__WHAT YOU ARE ASKED TO DO__
Lines before the one containing "- Participation in the Global MICS Pilot |" are left out; output the rest of the data exactly, through the final line.

**** GIVEN DATA ****

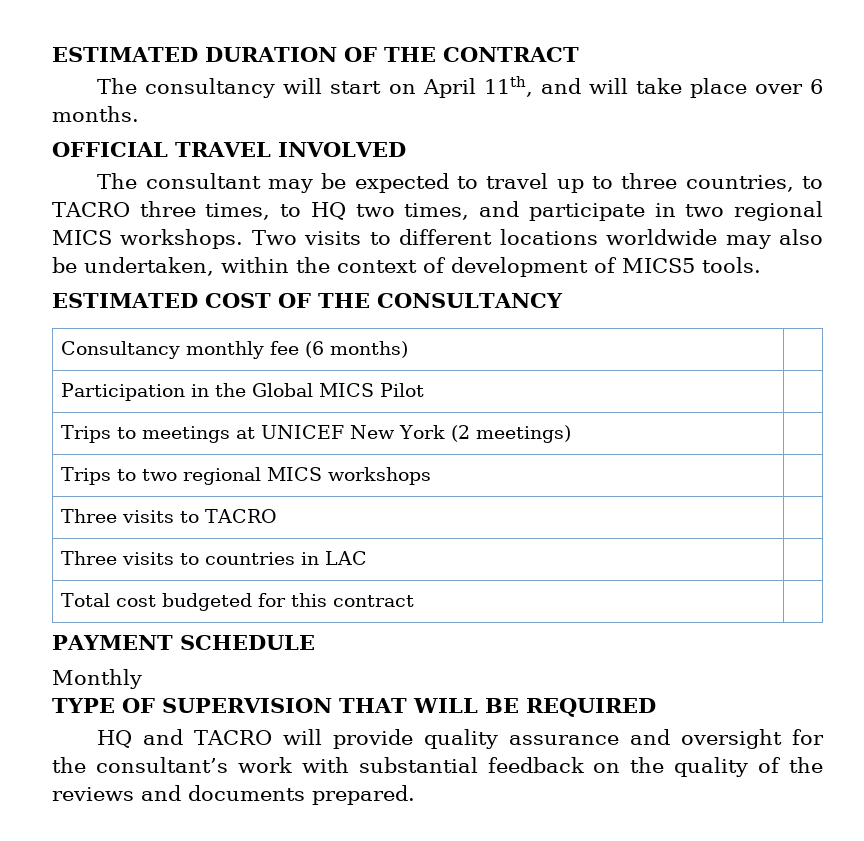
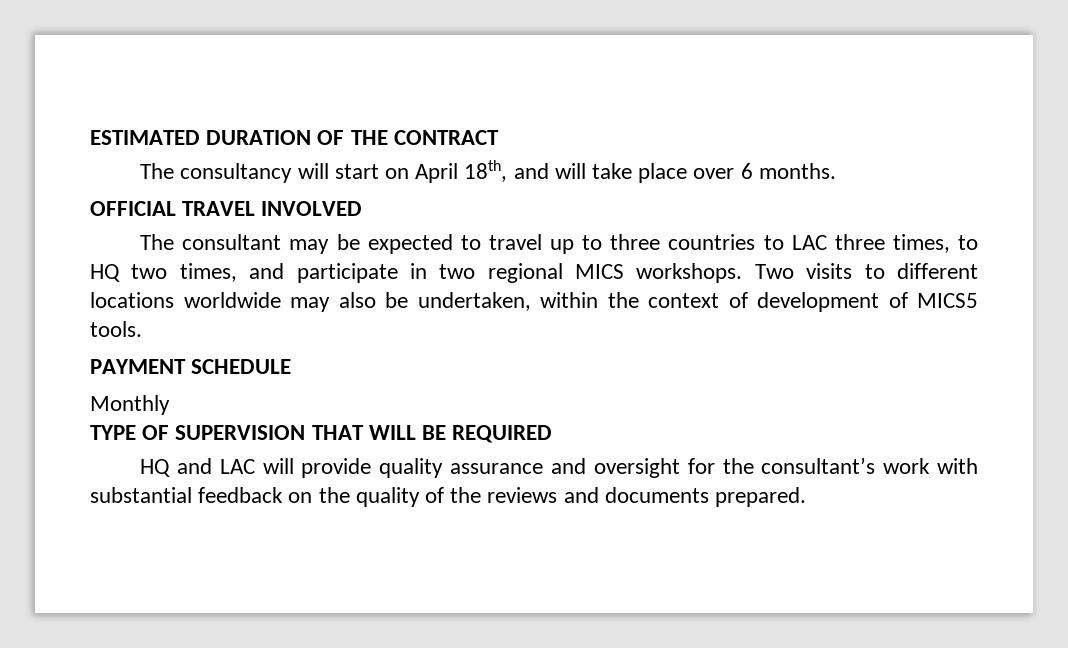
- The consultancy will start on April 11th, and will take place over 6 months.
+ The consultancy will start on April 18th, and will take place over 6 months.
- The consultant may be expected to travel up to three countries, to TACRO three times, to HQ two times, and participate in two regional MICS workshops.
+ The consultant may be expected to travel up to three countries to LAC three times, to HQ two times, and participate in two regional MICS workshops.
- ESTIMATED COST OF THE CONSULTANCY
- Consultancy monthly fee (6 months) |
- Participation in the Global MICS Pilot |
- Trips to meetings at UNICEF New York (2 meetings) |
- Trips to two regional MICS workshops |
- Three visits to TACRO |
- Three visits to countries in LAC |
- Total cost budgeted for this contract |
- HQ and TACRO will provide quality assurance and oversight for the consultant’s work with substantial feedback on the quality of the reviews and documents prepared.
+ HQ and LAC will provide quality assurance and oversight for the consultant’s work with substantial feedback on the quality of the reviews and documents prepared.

****

__SOLUTION FOR THIS TASK__
- Participation in the Global MICS Pilot |
- Trips to meetings at UNICEF New York (2 meetings) |
- Trips to two regional MICS workshops |
- Three visits to TACRO |
- Three visits to countries in LAC |
- Total cost budgeted for this contract |
- HQ and TACRO will provide quality assurance and oversight for the consultant’s work with substantial feedback on the quality of the reviews and documents prepared.
+ HQ and LAC will provide quality assurance and oversight for the consultant’s work with substantial feedback on the quality of the reviews and documents prepared.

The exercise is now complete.